Soon, Simon’s broken family life is being repaired, thanks to Naïm. Naïm/Habiba’s enjoyment of Bella’s company makes Simon reconsider his assumptions about his mother. Meanwhile, Rosalie and Yankele return from New York, announcing that they will live in Paris. Rosalie is engaged and wants Yankele not to feel displaced by her fiancé; she says she is ready for Simon to be a real dad to their son. Suddenly, however, Bella dies, which threatens Naïm’s place in Simon’s home. In his grief, Simon decides to be open about their relationship. When Naïm comes in male clothing to Bella’s shiva [a gathering to comfort mourners], and Rosalie asks whether they have known each other long, Simon declares tenderly, “Naïm is my best safeguard against gloom.”
The family unity is endangered, however, by someone who does not believe in universalism: Rosalie’s Hasidic father, Mordechai. While he has adjusted to Simon’s homosexuality, a “Muslim transvestite” is too much for him to bear. On Mordechai’s behalf, Rosalie’s fiancé tells Simon coarsely in English: “If you want to see your kid, you’re going to have to make a choice. That’s life for ya…. You’ve got to learn to make compromises.” A conflicted Simon breaks up with Naïm, claiming that it is about himself and not Yankele. But as the movie ends, Simon realizes that what he has with Naïm is not something tawdry or temporary.
Like other Franco-Jewish films about Muslim-Jewish relationships, He’s My Girl celebrates French pluralism, rather than a universalism in which differences must be hidden. Naïm need not give up his identity as an Arab to be accepted by Simon’s family. He freely uses terms like “Mazal tov” and “L’chaim” to build bridges with Jews.

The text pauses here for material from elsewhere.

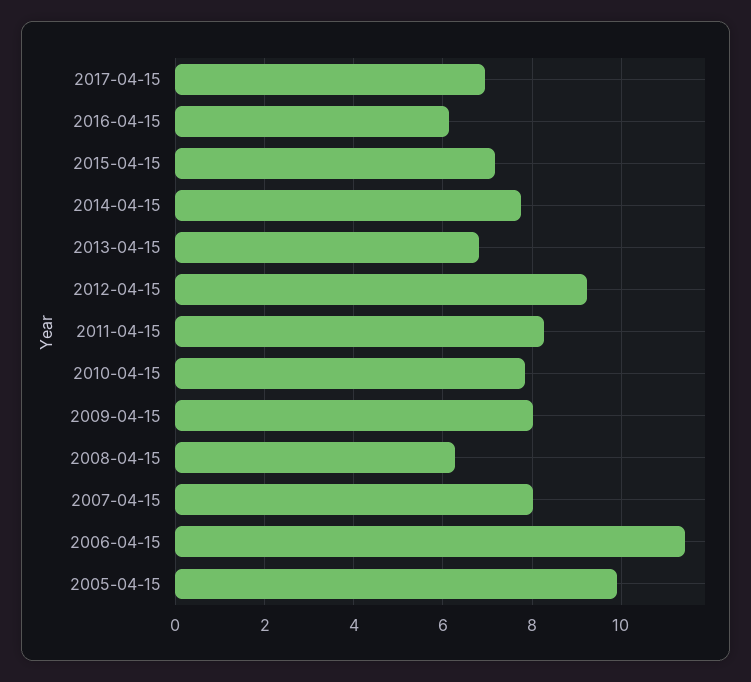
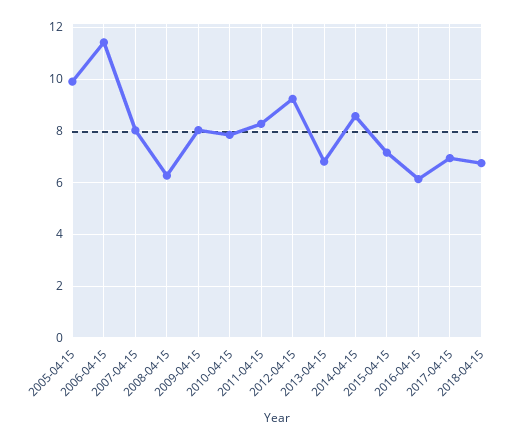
2014-04-15: 7.8 -> 8.5
2018-04-15: none -> 6.75

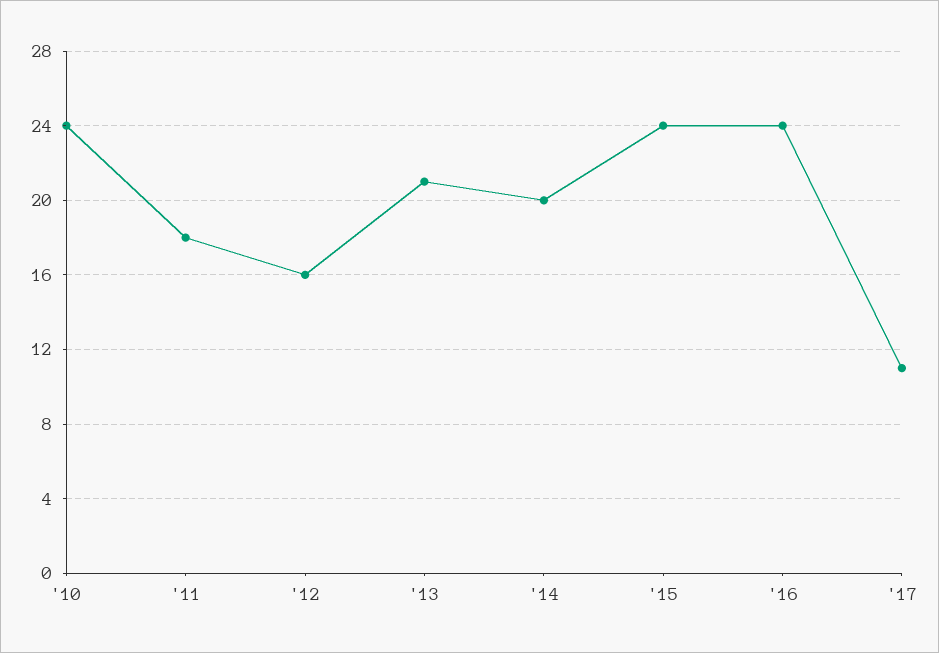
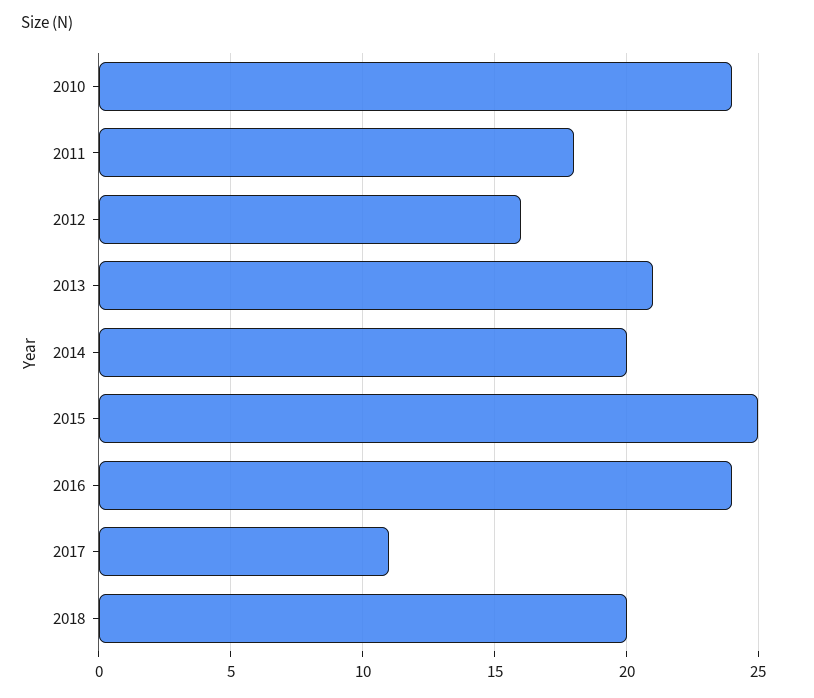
'15: 24 -> 25
2018: none -> 20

But he maintains his own political beliefs, as when he makes several jokes in sympathy with Palestinians. For his part, Simon teases Naïm about whether Algerian Jews got compensation when they were driven out after Algerian independence in 1962. The film suggests that while two people can come from different places and have divergent outlooks on Mideast politics, their humanity—and love itself— transcends labels about sexuality, politics and religion. Their differences enliven their relationship, rather than pull them apart.
The actors’work in the film also embraces boundary-crossing. Particularly moving is Mehdi Dehbi’s performance as Naïm. Dehbi, who happens to be straight, artfully embodies Naim’s heartaches and his evolving self-fashioning, as he adopts different female personas to sustain his relationship with Simon. Dehbi also starred in another Muslim-Jewish friendship film, Lévy’s Le fils de l’autre, as a young Palestinian who discovers he was actually born to an Israeli Jewish family and switched at birth. Mehdi has talked about how meaningful these roles have been to him as a human being and artist, in affirming that commonalities and relationships between human beings are more important than labels about identity.[7] A similar choice to cross boundaries in the film was made by Antoine de Caunes, the legendary French TV host who plays Simon. De Caunes is heterosexual and not Jewish, but he fully inhabits the role of Simon Eskenazy, klezmer musician. Elsa Zylberstein (who, mirroring the film, had in real life previously been Antoine de Caunes’ romantic partner) is an excellent Rosalie, who proves more open to Naïm than Simon expects.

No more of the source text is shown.